BookmarkSubscribeRSS Feed
zetter
Calcite | Level 5

I have table A that looks like this, each lline has a unique id, but I havent included it here:

 

year

month

colour

age

sex

total

2014

Jan

red

10

m

1

2014

Jan

red

10

m

1

2014

Jan

yellow

14

F

1

2014

Jan

yellow

14

m

1

2014

Jan

yellow

14

F

1

2014

Jan

Blue

16

F

1

2014

Jan

brown

14

F

1

     

I want to summarise this data by summing up each unique combination of  colour, age and sex  like this:

 

Table b:

year

month

colour

age

sex

total

2014

Jan

red

10

m

2

2014

Jan

yellow

14

f

2

2014

Jan

yellow

14

m

1

2014

Jan

Blue

16

F

1

2014

Jan

brown

14

F

1

 

 Thanks.

9 REPLIES 9
Reeza
Super User

PROC FREQ

 

List the variables you want in the rows in a Table statement separated by an asterisk.

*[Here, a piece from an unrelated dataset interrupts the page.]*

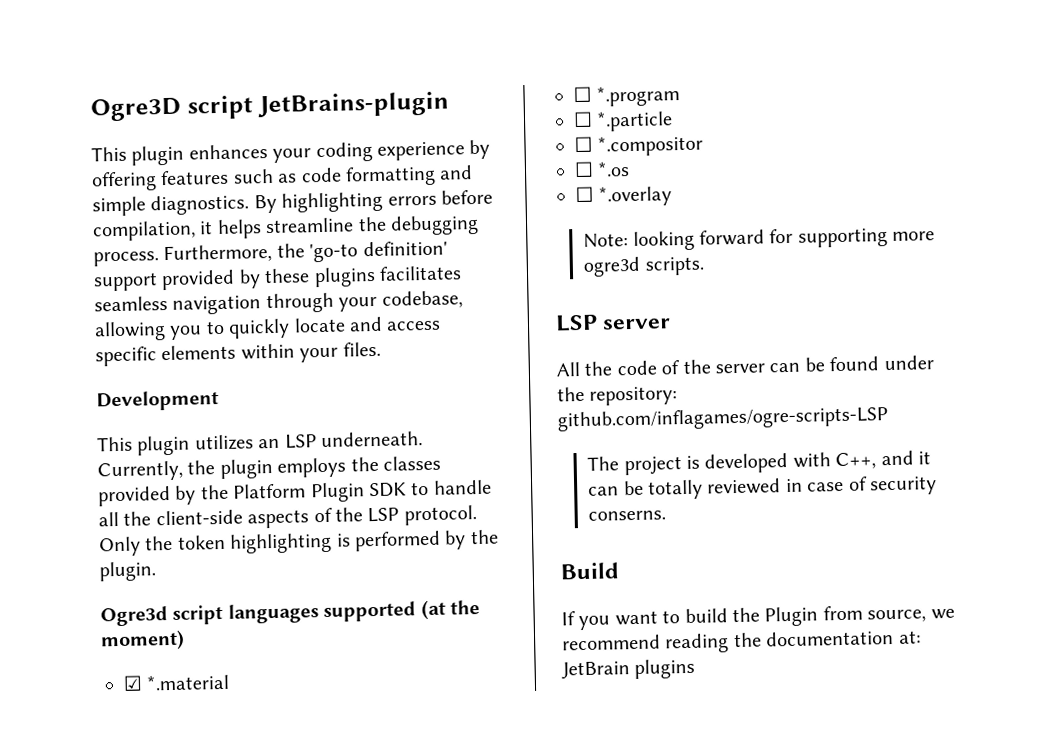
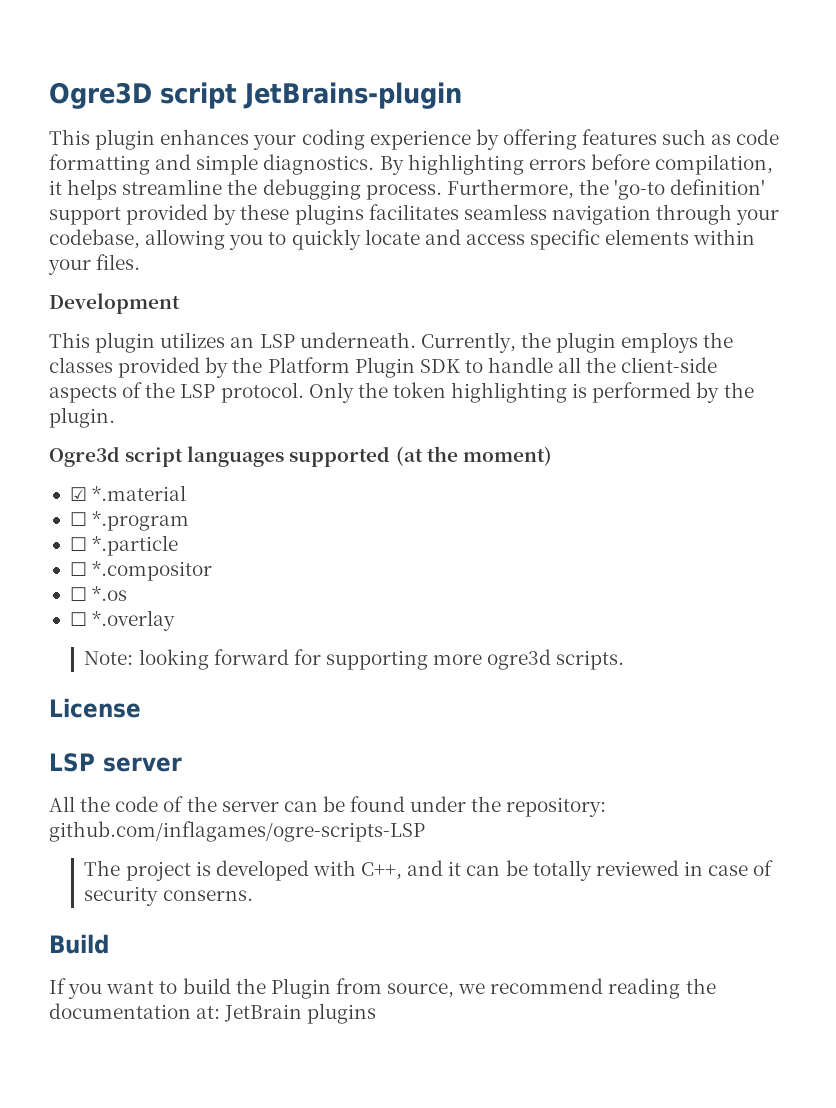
+ License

PROC FREQ, by default, shows the output in the output window, and using the OUT option creates a data set with the information as well.

 

proc freq data=have;
table year*month*colour*age*sex/out=want;
run;

proc print data=want;
run;
FreelanceReinh
Jade | Level 19

PROC SQL would be another option. It doesn't require a WEIGHT statement to sum up the individual TOTALs and it can preserve the sort order of the observations as far as possible (provided they are sorted by the unique ID in dataset HAVE).

data have;
input id year month $ colour $ age sex $ total;
cards;
1 2014 Jan red 10 m 1
2 2014 Jan red 10 m 1 
3 2014 Jan yellow 14 F 1
4 2014 Jan yellow 14 m 1
5 2014 Jan yellow 14 F 1 
6 2014 Jan Blue 16 F 1 
7 2014 Jan brown 14 F 1
;

proc sql;
create table want(drop=minid) as
select year, month, colour, age, sex, sum(total) as total, min(id) as minid
from have
group by year, month, colour, age, sex
order by minid;
quit;
zetter
Calcite | Level 5
proc sql;
create table want(drop=minid) as
select year, month, colour, age, sex, sum(total) as total, min(id) as minid
from have
group by year, month, colour, age, sex
order by minid;
quit;

 What does the min after id mean?

 

Thanks.

FreelanceReinh
Jade | Level 19

My intention was to preserve the original sort order of the observations as far as possible (not sure if this is relevant at all for your purposes). As you may have noticed, PROC FREQ automatically sorts the year-month-colour-age-sex combinations by year, month, colour, age, sex, so that, for example, "Apr" would come before "Jan" of the same year etc. I wrote "as far as possible," because your example data already contain a case where some decision needs to be made regarding the sort order of the output dataset: Observations 3 and 5 are to be aggregated. So, the aggregated observation must come either before or after the aggregated observation resulting from original observation no. 4.

 

My suggestion is to use the minimum ID value of each BY group as the sort key. That is, in the example, the aggregated obs. from id=3 and id=5 would be assigned the id 3 (the minimum of 3 and 5) and hence sorted before the aggregated obs. with id=4. Variable MINID contains that minimum, but is dropped (by the DROP= dataset option) after it has served its purpose in the ORDER BY clause.

Cynthia_sas
SAS Super FREQ

Hi:

Both PROC REPORT and PROC TABULATE support ORDER=DATA, so if the data is in some order that you want to maintain, you can use either of those procedures to do what you want.
 
I think there is a problem with your data, though. It is not really ordered. for example, if you look at Jan, yellow, 14 rows -- there are 3 rows - and they are unordered -- you have a row for F, then a row for M, then another row for F. So if you wanted to use a BY with a NOTSORTED, this data would fail, because your groups are not maintaining ORDER.

cynthia

zetter
Calcite | Level 5

Hi ive tried to use this solution. For now im not worried about the ordering. But im getting this error message:

 

ERROR: The SUM summary function requires a numeric argument

 

ive checked everyithing and all is okay. Is there another code i  can use to get round this problem?

 

Thanks.

ballardw
Super User

Does your initial variable TOTAL have values other than 1? With what you show for input it isn't quite clear if your are asking for an actual SUM or a COUNT of rows. If TOTAL is 1 for every record then there's not much difference but if Total has other variables then you may want something like:

 

proc summary data=have nway;

   class year month colour age sex;

   var total;

   output out=want(drop = _: ) sum= ;

run;

 

NOTE: IF Month is character then neither of these approaches will come out in calendar order as the months are not alphabetical.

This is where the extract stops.